We assessed various aspects of antibiotic prescription: (1) antibiotic prescription rate; (2) the proportion of antibiotics that were broad-spectrum versus narrow-spectrum; (3) the proportion of antibiotics of ‘likely appropriate’ indication (presumed bacterial), ‘likely inappropriate’ indication (presumed viral), or ‘inconclusive’ indication (unknown bacterial/viral); (4) the proportion of oral antibiotics of inappropriate duration; and (5) the proportion of oral antibiotics that matched the antibiotic type in the local guideline (‘guideline-concordant’) in uncomplicated urinary and upper and lower RTIs. Antibiotic prescriptions were classified as likely appropriate in presumed bacterial infections (definite bacterial, probable bacterial, bacterial syndrome), likely inappropriate in presumed viral infections (definite viral, probable viral, viral syndrome), and inconclusive in unknown bacterial/viral infections or other infections. Inappropriate duration was defined as >10 days for treatment of tonsillitis with beta-lactamase sensitive penicillins (J01CE) and >7 days for all other prescriptions according to recommendations by international guidelines [2931]. In addition, guideline-concordant prescription in patients with uncomplicated RTIs and uncomplicated urinary tract infections was defined according to the local guideline (S6 Text). Uncomplicated infections were defined as infections in previously healthy children who did not receive therapeutic antibiotic treatment before the ED visit.

Data analysis

Missing values were assumed to be missing at random, and therefore we used multiple imputation by chained equations with the MICE package in R for the regression analysis. We excluded patients with missing data on antibiotic prescription, presumed cause of infection, and focus of infection [32]. Only the first visit was included for patients who visited the ED again within 5 days.

First, we performed a descriptive analysis of the frequency of antibiotic prescription and broad-spectrum and narrow-spectrum prescription, including ranges across EDs. For all outcomes, we calculated the overall proportion and proportion per ED. Second, we used multilevel logistic regression with a random intercept for each ED to study variation between EDs in antibiotic prescription, broad-spectrum prescription versus narrow-spectrum prescription, and intravenous/intramuscular versus oral prescriptions [33]. In an adjusted model we corrected for patient-level factors and for hospital-level factors influencing antibiotic prescribing. Patient-level factors were selected a priori according to the literature [3,4,23,34,35] and included general characteristics (age, sex, season, comorbidity, referral [referred versus self-referred]), markers for disease severity such as triage urgency (high urgency [immediate, very urgent, urgent] versus low urgency [standard, non-urgent]), fever duration in days, fever measured at ED visit (≥38°C), and presence of NICE guideline “red traffic light” alarming signs (0, 1, ≥2).
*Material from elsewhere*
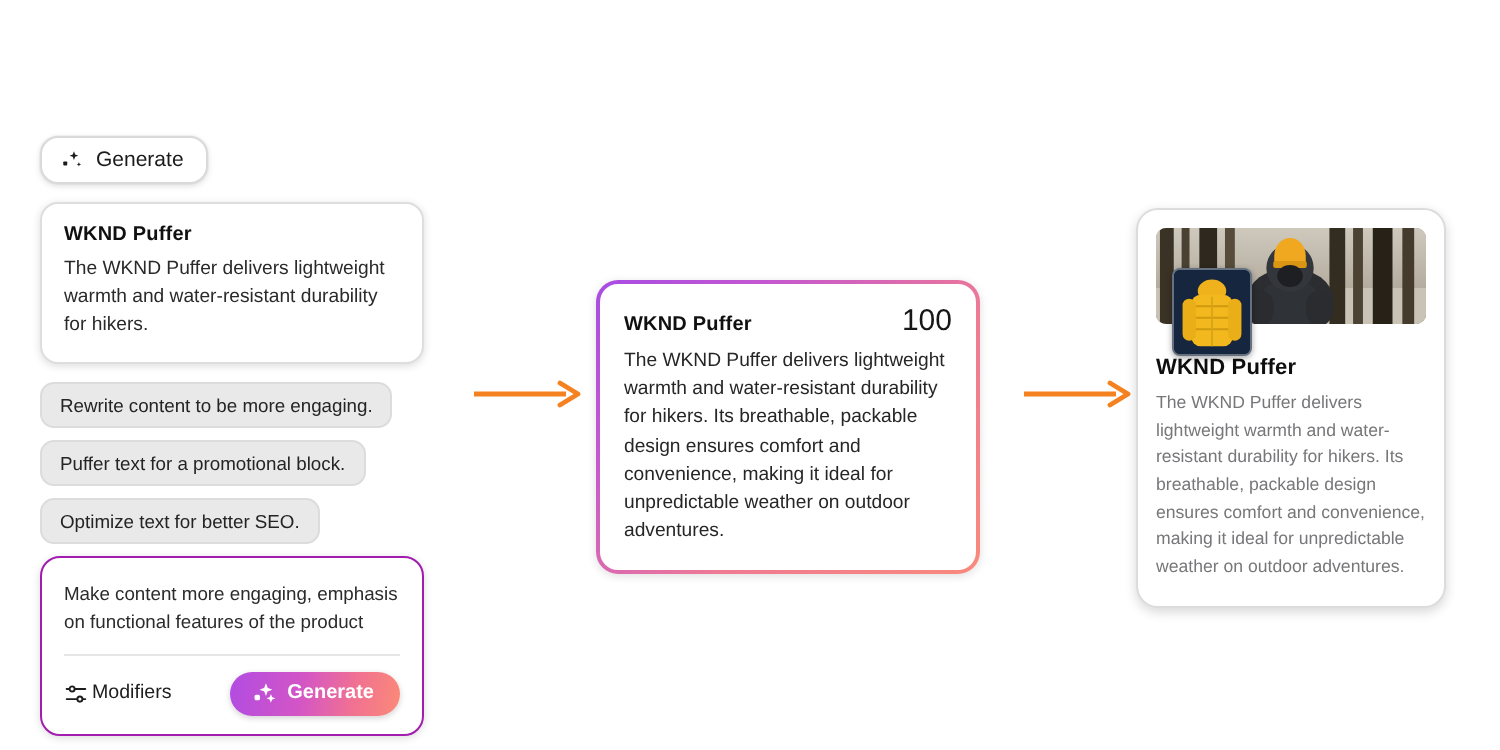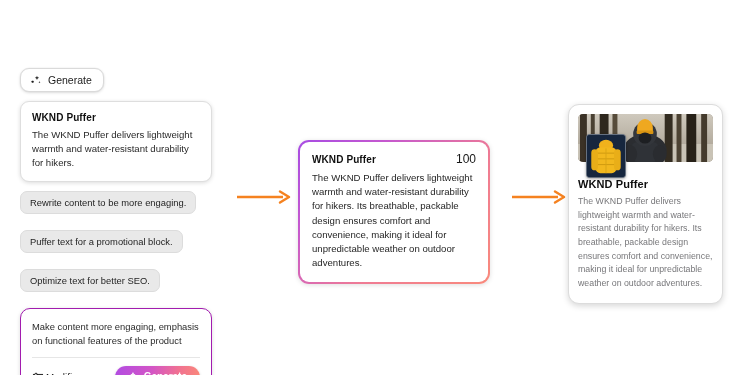"100" #middle-card .count { font-size: 12px -> 15px }
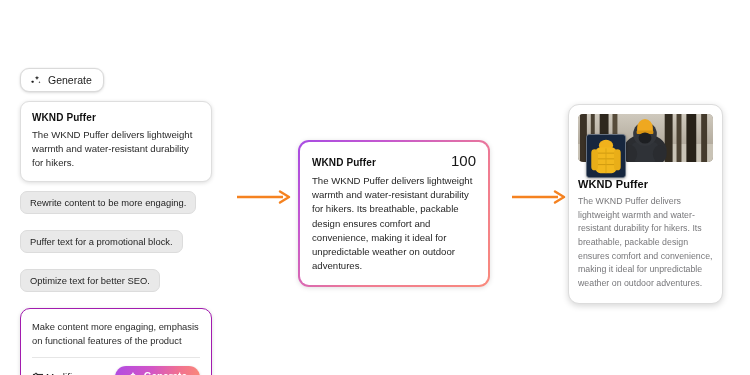"Rewrite content to be more" .chip { margin-bottom: 16px -> 6px }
We investigated diagnostics, including CRP (not performed or <20, 20–60, or >60 mg/l) [25,36], chest X-ray (not performed, normal, abnormal), and urinalysis (not performed, normal, abnormal [positive for leukocyte esterase and/or nitrite]). Furthermore, we included focus of infection (upper respiratory tract, lower respiratory tract, gastrointestinal, urinary tract, undifferentiated fever, skin/musculoskeletal, sepsis/central nervous system, flu-like illness/childhood exanthem, inflammatory/other) and diagnostic groups according to cause as classified by the flowchart in Fig 1: presumed bacterial (definite bacterial, probable bacterial, bacterial syndrome), unknown bacterial/viral, presumed viral (definite viral, probable viral, viral syndrome), and other.

For the hospital-level factors, we explored variables that varied between hospitals and were related to antibiotic prescribing [19,3740]: total number of ED visits, supervision, availability of point-of-care tests (streptococcal antigen test and CRP), and primary care during out-of-office hours. We included hospital-level factors if they improved the model using univariate analysis. Linearity of continuous variables was tested using restricted cubic splines. Specifications of the adjusted model are presented in Table 1 and in S7 Text.
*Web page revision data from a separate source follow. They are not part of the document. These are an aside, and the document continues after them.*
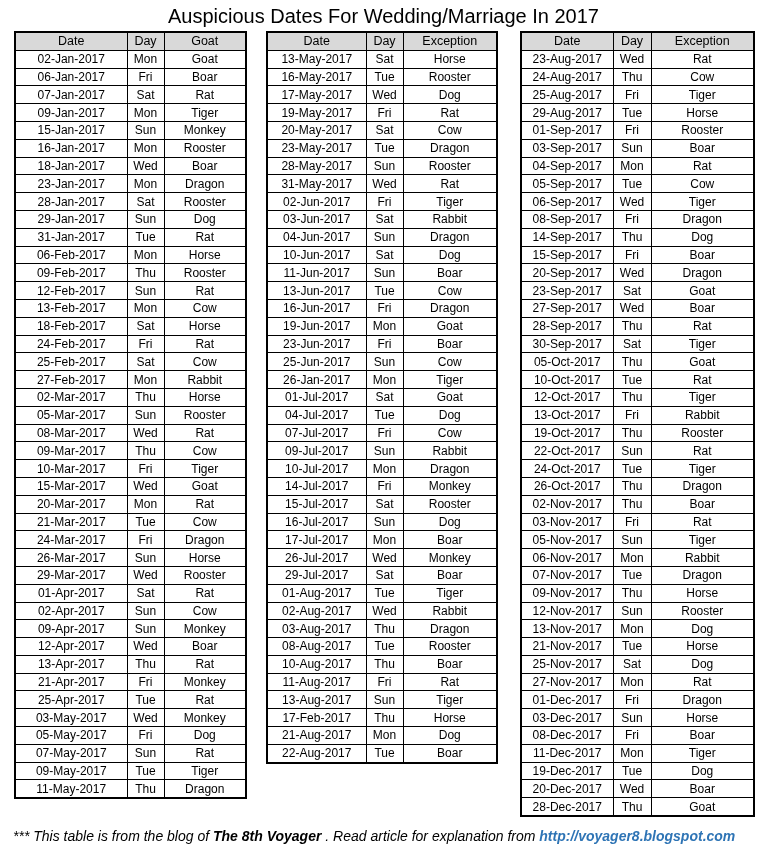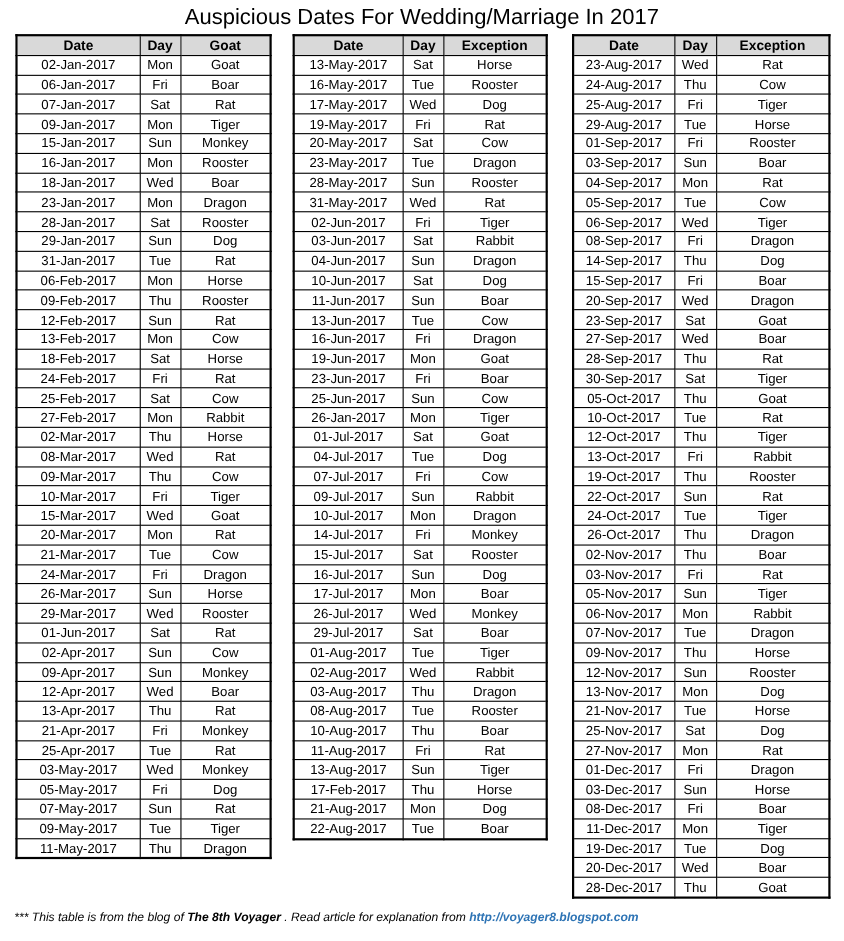"Date" .data-table th { font-weight: bold -> normal }
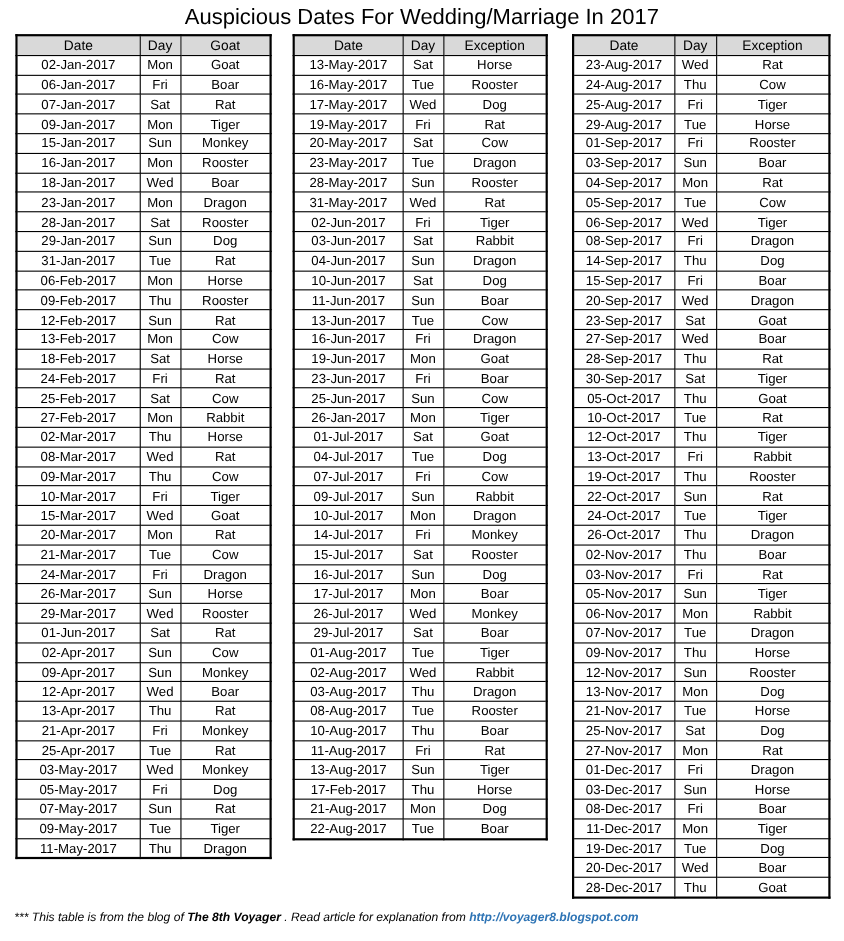"05-Mar-2017" tr { html: none -> <tr> <td>05-Mar-2017</td> <td>Sun</td> <td>Rooster</td> </tr> }
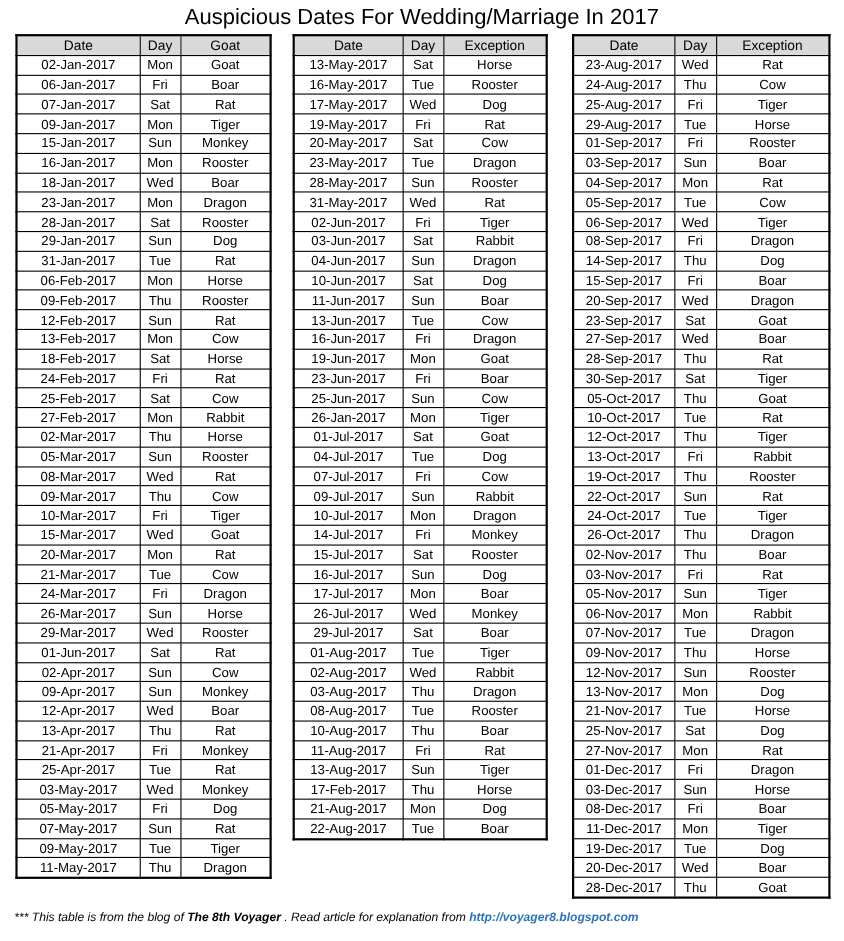"01-Jun-2017" td { text: 01-Jun-2017 -> 01-Apr-2017 }
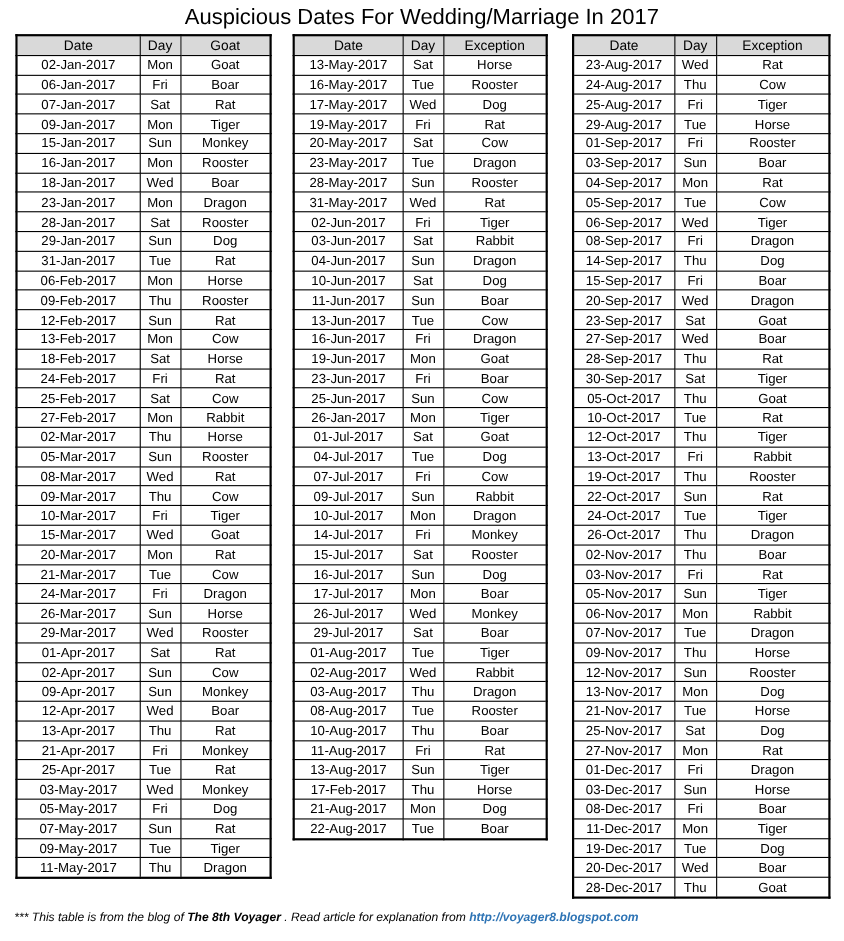"*** This table is from" .footer { font-size: 11px -> 14px }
Tab. 1. Variables in the adjusted model.
Variables in the adjusted model.

Variation in antibiotic prescription rates between EDs was determined by 2 measures: standardised prescription rates and median odds ratios (MORs). We calculated standardised antibiotic prescription rates using indirect standardisation, where the expected number of antibiotic prescriptions was standardised to the average ED. Standardised antibiotic prescription ratios are the ratio between observed antibiotic prescriptions in an ED and the expected antibiotic prescriptions in an ED. The expected number of antibiotic prescriptions was estimated through the adjusted model, by summing the predicted probabilities from the adjusted model of antibiotic prescription for each of the patients. Standardised rates > 1 indicate higher prescription rates than expected, and standardized rates < 1 indicate lower prescription rates than expected. We visualised standardised rates in a heat map.

The MOR is a measure of variation between high- and low-prescribing clusters of EDs. The MOR reflects the difference in probability of receiving antibiotics comparing similar patients attending an ED with high antibiotic prescribing and an ED with low antibiotic prescribing. If the MOR is equal to 1.00, there is no variation between clusters, and if the MOR is high, this indicates important between-cluster variation [41,42].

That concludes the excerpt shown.